Not: Yazılarımın tümüne, http://adiladalet.blogspot.com dan ulaşabilirsiniz.
                                                                       Adil Hacıömeroğlu

                                                                       20 Kasım 2013

5 yorum:

  1. Kılıçtaroğlu'ndan ben ümidi keseli epey oldu Adil Hocam... Önüne o kadar altın tepside fırsat geldi ve birini bile kullanmadı. Aslına bakarsanız şuan gözönündeki tüm siyasetçilerden ümidi kestim...

    YanıtlaSil
  2. Aslında muhalefet iyi bir fırsat yakaladı ama bunu kendi lehine çevirebilme yeteneği yok ne yazıkki:(((

    YanıtlaSil
  3. Gündemi sürekli belirleyen ve değiştiren AKP politikasına karşın , Atatürk'ün kurduğu , devletin ve demokrasinin kurucusu CHP , etkisiz , bir ölçüde umursamaz görünüm içindedir. Barzani'nin de katıldığı bölücü etkinlikte ; Ahmet Kaya üzerinden oy sömürüsü yapmada , Gezi eylemlerine saldırıda... bu görünüm dikkatlerden kaçmamıştır. Oysa ; Türk halkı , ellerinde Türk bayrakları ,Atatürk posterleri , Anıtkabir'e aktı ; alanları '' DEMOKRATİK HAKLAR , YURT BÜTÜNLÜĞÜ '' uğruna doldurdu. CHP ; bu eylemleri yurt ve ulus güvenliği için değerlendiremedi. Bir ölçüde de AKP ' ye destek oldu. İşte bu yöndeki gerçekleri okurlara sunmakta Sayın Adil Haciömeroğlu.
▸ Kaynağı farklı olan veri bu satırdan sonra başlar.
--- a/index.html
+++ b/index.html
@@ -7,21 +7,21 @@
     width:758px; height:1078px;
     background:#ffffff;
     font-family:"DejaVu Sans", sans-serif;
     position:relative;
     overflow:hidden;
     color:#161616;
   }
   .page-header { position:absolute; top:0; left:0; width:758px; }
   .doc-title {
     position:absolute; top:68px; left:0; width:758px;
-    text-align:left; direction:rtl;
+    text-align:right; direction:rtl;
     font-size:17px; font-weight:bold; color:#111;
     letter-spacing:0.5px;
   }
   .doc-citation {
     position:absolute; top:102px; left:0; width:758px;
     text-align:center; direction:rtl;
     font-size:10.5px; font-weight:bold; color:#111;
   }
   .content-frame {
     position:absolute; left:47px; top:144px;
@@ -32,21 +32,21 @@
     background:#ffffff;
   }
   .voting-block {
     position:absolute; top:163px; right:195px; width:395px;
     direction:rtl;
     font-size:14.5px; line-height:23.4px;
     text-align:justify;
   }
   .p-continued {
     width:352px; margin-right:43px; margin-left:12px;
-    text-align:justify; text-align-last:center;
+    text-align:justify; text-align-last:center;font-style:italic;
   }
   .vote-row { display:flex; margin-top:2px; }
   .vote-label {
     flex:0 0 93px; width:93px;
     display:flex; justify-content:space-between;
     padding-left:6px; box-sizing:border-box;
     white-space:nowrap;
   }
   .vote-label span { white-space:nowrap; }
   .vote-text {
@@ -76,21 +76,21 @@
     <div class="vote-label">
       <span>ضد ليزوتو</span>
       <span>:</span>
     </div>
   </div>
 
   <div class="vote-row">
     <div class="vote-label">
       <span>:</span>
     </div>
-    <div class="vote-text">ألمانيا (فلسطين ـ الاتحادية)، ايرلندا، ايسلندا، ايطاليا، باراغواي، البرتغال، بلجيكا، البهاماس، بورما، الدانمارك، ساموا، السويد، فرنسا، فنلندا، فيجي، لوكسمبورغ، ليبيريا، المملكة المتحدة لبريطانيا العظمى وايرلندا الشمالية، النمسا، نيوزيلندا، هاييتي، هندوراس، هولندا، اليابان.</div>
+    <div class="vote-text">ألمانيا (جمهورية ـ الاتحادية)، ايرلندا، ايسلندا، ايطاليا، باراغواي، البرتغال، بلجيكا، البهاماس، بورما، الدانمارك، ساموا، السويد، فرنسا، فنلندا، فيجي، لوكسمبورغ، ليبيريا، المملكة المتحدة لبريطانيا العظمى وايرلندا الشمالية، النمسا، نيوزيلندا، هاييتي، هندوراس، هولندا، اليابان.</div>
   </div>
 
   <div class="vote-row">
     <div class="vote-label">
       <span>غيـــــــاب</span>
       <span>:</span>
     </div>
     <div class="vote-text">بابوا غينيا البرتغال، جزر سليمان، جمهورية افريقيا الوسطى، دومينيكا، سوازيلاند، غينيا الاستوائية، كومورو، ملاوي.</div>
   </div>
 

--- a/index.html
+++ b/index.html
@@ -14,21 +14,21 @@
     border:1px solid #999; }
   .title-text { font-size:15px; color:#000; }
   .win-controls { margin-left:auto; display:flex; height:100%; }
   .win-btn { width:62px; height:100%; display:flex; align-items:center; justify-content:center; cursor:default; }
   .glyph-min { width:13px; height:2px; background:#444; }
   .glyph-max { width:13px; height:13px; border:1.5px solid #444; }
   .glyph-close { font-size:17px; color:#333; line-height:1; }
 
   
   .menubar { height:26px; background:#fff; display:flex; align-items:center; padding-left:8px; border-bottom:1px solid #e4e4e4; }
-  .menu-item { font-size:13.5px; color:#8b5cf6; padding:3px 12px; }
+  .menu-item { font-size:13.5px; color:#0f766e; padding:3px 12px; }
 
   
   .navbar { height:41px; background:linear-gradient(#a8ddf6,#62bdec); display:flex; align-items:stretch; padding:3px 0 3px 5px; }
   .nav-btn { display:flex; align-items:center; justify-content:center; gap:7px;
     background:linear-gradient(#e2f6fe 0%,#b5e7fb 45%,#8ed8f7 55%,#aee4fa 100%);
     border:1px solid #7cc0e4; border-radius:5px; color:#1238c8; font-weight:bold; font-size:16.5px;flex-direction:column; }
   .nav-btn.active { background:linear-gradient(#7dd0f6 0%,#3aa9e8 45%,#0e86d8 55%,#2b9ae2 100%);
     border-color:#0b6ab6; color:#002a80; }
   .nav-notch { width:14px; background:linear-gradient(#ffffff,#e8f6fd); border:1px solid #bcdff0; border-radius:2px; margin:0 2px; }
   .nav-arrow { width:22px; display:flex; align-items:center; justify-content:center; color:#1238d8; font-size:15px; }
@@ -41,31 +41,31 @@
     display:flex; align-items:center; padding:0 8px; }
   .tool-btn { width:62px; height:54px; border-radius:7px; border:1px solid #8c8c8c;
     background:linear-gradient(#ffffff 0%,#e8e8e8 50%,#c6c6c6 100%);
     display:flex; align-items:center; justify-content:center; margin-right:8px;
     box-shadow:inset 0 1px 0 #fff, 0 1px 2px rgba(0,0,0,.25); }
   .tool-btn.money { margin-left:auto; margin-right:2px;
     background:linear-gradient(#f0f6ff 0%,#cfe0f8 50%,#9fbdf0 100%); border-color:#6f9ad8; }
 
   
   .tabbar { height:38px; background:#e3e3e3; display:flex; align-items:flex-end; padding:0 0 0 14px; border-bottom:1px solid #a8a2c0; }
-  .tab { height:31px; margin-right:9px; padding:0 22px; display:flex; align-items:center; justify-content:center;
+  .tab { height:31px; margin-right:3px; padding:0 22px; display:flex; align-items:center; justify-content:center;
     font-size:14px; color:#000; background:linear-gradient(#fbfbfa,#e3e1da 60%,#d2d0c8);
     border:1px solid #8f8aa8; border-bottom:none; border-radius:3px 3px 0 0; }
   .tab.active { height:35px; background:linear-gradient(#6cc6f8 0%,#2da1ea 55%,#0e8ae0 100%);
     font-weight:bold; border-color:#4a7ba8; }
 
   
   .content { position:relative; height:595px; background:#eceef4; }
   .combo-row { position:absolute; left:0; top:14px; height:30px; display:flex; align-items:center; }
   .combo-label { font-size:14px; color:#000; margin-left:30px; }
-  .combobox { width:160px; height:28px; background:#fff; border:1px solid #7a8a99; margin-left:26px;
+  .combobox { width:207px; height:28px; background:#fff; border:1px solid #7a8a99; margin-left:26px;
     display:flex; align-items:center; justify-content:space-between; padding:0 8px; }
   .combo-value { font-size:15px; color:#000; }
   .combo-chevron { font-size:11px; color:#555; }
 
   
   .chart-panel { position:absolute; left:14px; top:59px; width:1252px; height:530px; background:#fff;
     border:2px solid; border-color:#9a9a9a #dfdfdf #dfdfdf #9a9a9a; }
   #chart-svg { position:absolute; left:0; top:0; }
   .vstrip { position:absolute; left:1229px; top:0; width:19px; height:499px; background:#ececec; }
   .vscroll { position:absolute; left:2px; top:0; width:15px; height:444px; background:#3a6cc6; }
Teşekkürler ! ÖZGEN KARA

    YanıtlaSil
  4. bu yazdıklarınızın tamamıyla hemfirikim..söylemeden geçemeyeceğim bir husus varki oda mhp'ninde tüm bu yazdıklarınıza uyması...konuşup haklarımızı savunsunlar diye oy verdiğimiz meclisteki tüm partiler sustu..dışarıda dokunulmazlığı olan halk konuştu...çok acı günler geçirdik ve hala geçirmekteyiz..şu an itibariyle bu durumdan bizi çıkarak bir tek kişi,bir tek parti varki oda Osman Pamukoğlu (Hepar).onun fikirleri,öfkesi,amaçları benimkilerle aynı..şerefli türk askerinin o meclise girmesi gerektiği kanaatindeyim..askerime ve halkıma tekrar güç istiyorum.